▶ Raw data
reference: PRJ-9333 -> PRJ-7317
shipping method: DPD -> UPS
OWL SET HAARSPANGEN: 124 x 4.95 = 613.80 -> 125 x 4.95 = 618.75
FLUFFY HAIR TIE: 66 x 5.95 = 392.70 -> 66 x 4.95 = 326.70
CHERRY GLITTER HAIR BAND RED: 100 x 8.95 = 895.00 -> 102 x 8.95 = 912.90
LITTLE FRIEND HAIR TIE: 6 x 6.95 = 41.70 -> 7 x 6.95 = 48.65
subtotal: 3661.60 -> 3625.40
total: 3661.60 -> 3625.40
--
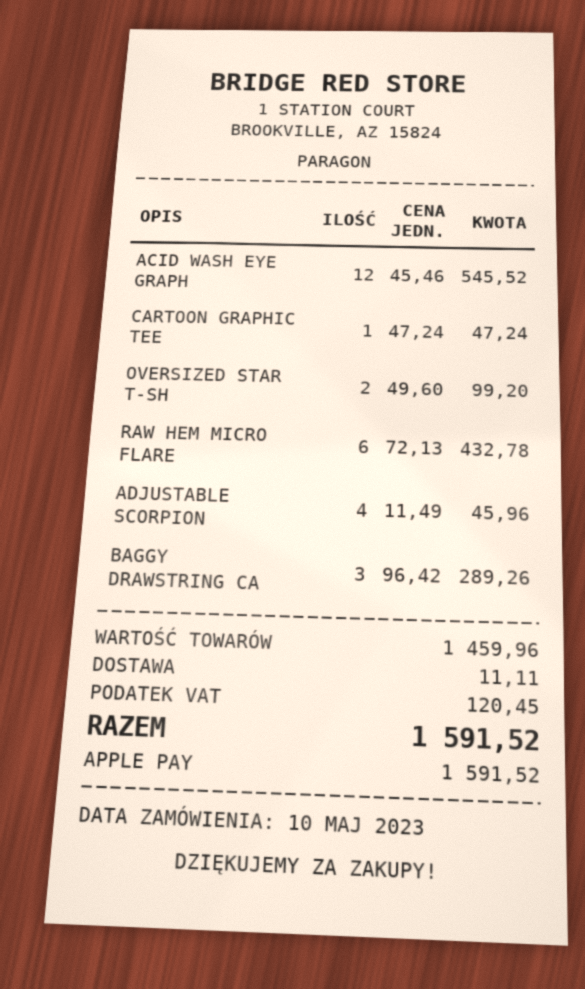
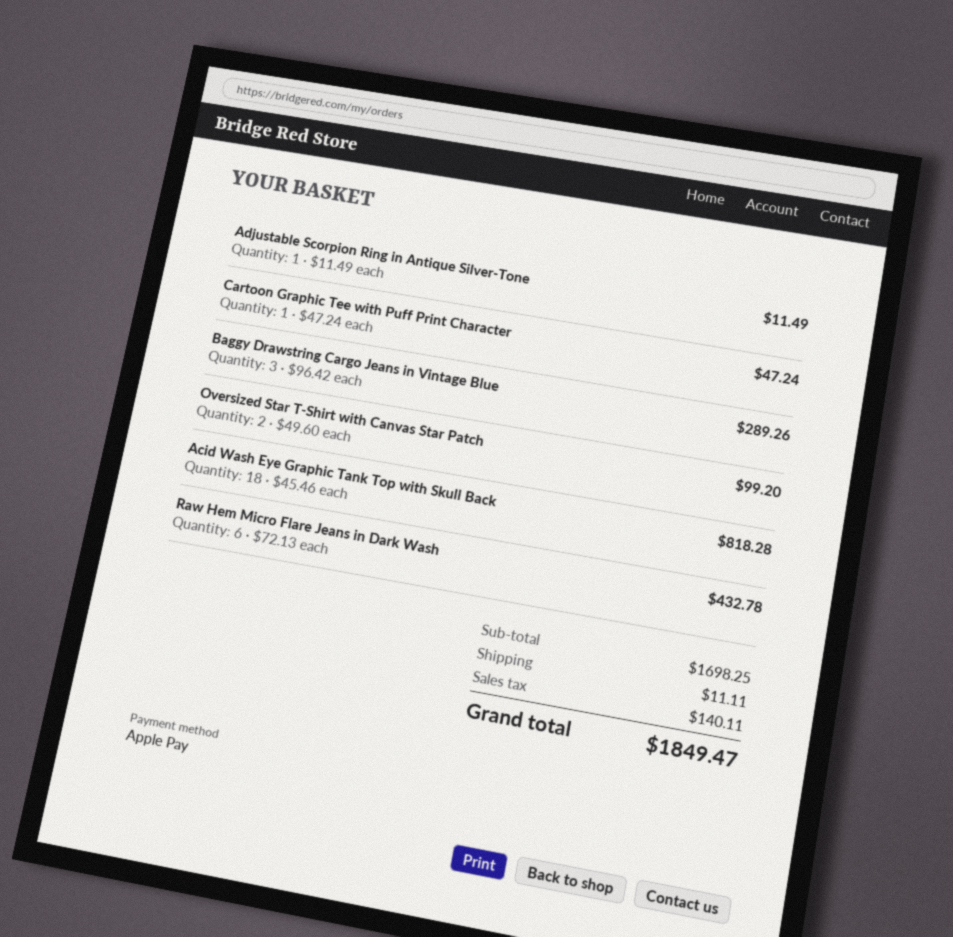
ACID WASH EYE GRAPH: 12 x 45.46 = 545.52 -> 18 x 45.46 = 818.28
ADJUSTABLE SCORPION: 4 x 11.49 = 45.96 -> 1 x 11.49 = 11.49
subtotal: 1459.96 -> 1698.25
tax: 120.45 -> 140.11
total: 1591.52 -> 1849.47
--
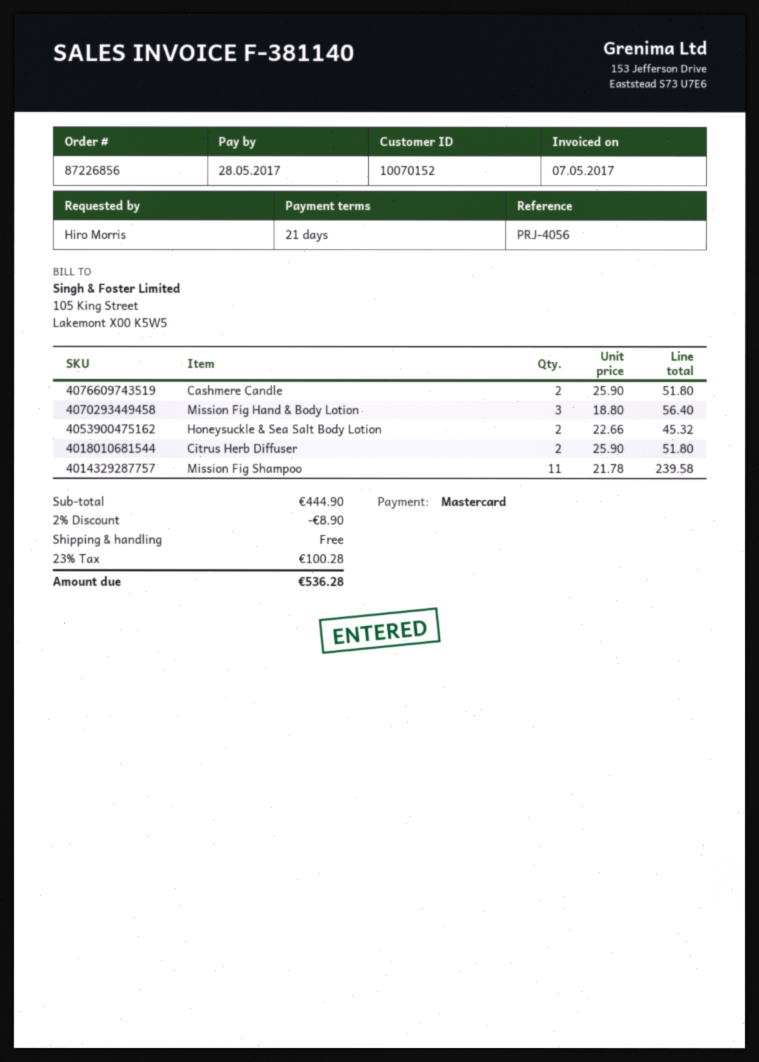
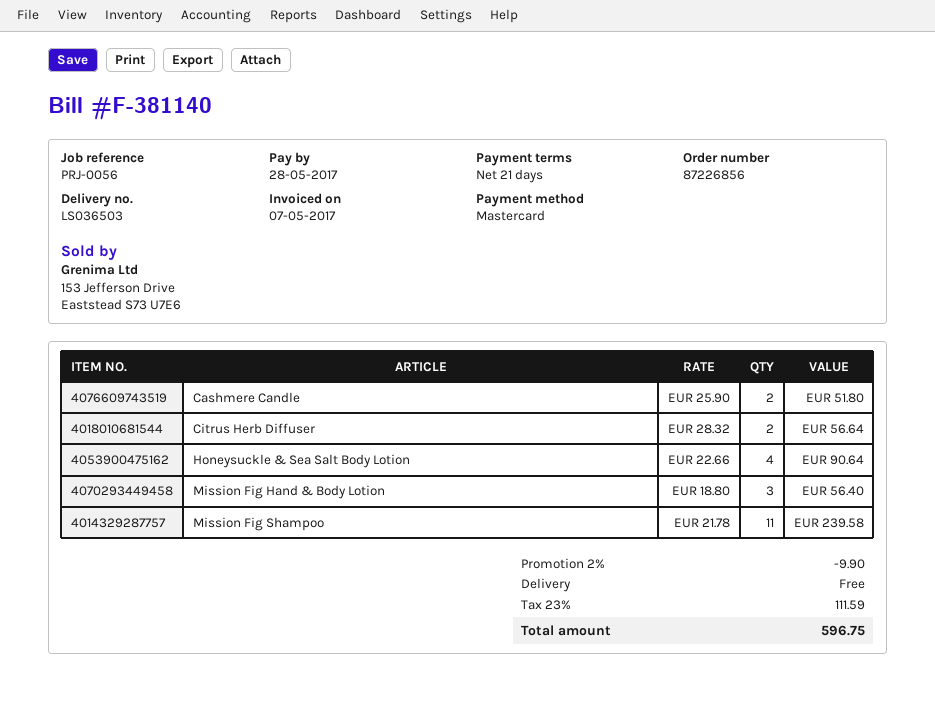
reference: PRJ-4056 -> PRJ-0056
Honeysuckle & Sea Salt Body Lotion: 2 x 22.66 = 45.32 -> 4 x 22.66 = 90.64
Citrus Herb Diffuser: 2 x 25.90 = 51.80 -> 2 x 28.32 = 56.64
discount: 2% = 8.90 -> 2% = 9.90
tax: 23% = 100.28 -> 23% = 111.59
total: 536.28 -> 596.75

▶ Task requirements
For each line in the entries that contains the string "subtotal", make a copy.

▶ Answer for this exercise
subtotal: 3661.60 -> 3625.40
subtotal: 1459.96 -> 1698.25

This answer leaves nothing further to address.